Nadia a la chevelure enturbannée dans un vieux chèche, des mèches folles de cheveux gris acier s’échappent du tissu et font danser l’ovale de son visage. Elle porte une vieille veste en polaire couleur vieux rose délavé par l’usage, ses yeux sombres sont un puits profond dont on ne voit pas la fin, et son visage aride un désert de sable sillonné par le vent.

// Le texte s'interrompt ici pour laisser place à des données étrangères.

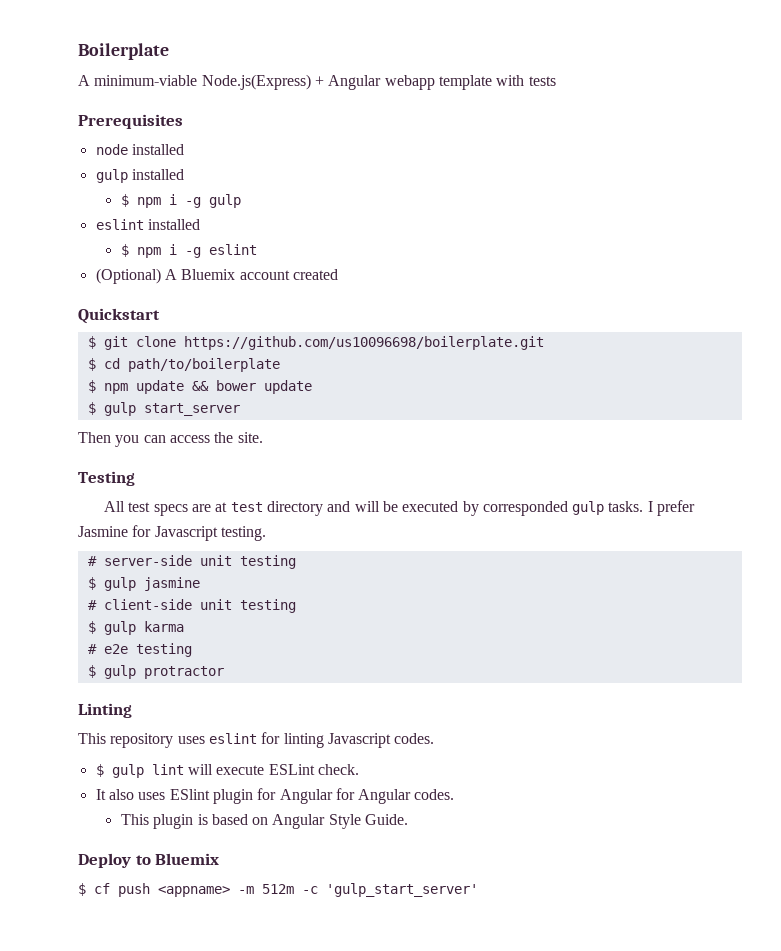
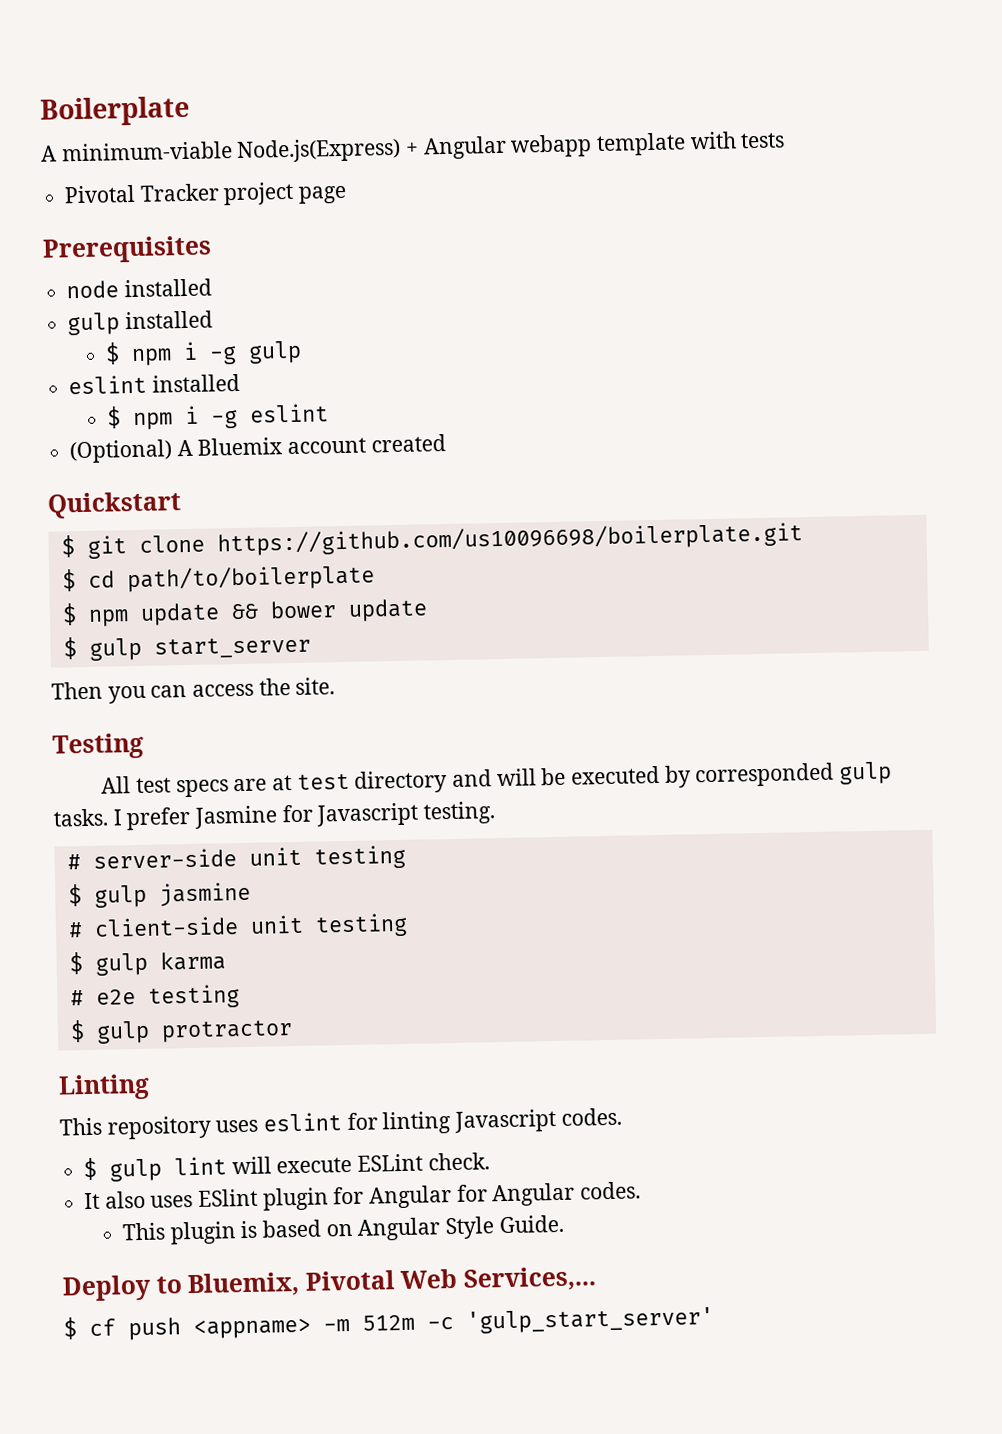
+ Pivotal Tracker project page
- Deploy to Bluemix
+ Deploy to Bluemix, Pivotal Web Services,...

Nadia s’est plantée devant nous à la terrasse d’un café un premier jour d’été. On devait célébrer la musique, cacophonique à cet instant, alors elle nous a proposé un poème. Nadia a déclamé longuement, elle a buté parfois, cherché, et repris le fil. Elle parlait de prisons, celle où l’on enferme les hommes et celle où ils s’enferment eux-mêmes. Elle parlait aussi des prisons que les hommes dressent pour les femmes pour mieux les contraindre. C’était un beau texte, Nadia nous a dit qu’elle l’avait écrit avec quelqu’un il y a plusieurs années, qu’elle ne l’avait plus dit depuis longtemps. Mais en ces temps difficiles où les libertés sont constamment remises en cause, elle a eu envie de le retrouver.

On lui a donné un peu d’argent pour la remercier et Nadia a tenu à nous offrir un poème sur-mesure, hommage à nos prénoms. Quand on lui a fait remarquer que Nadia rimait avec « joie », elle nous a embrassé bruyamment et elle est repartie sous d’autres cieux.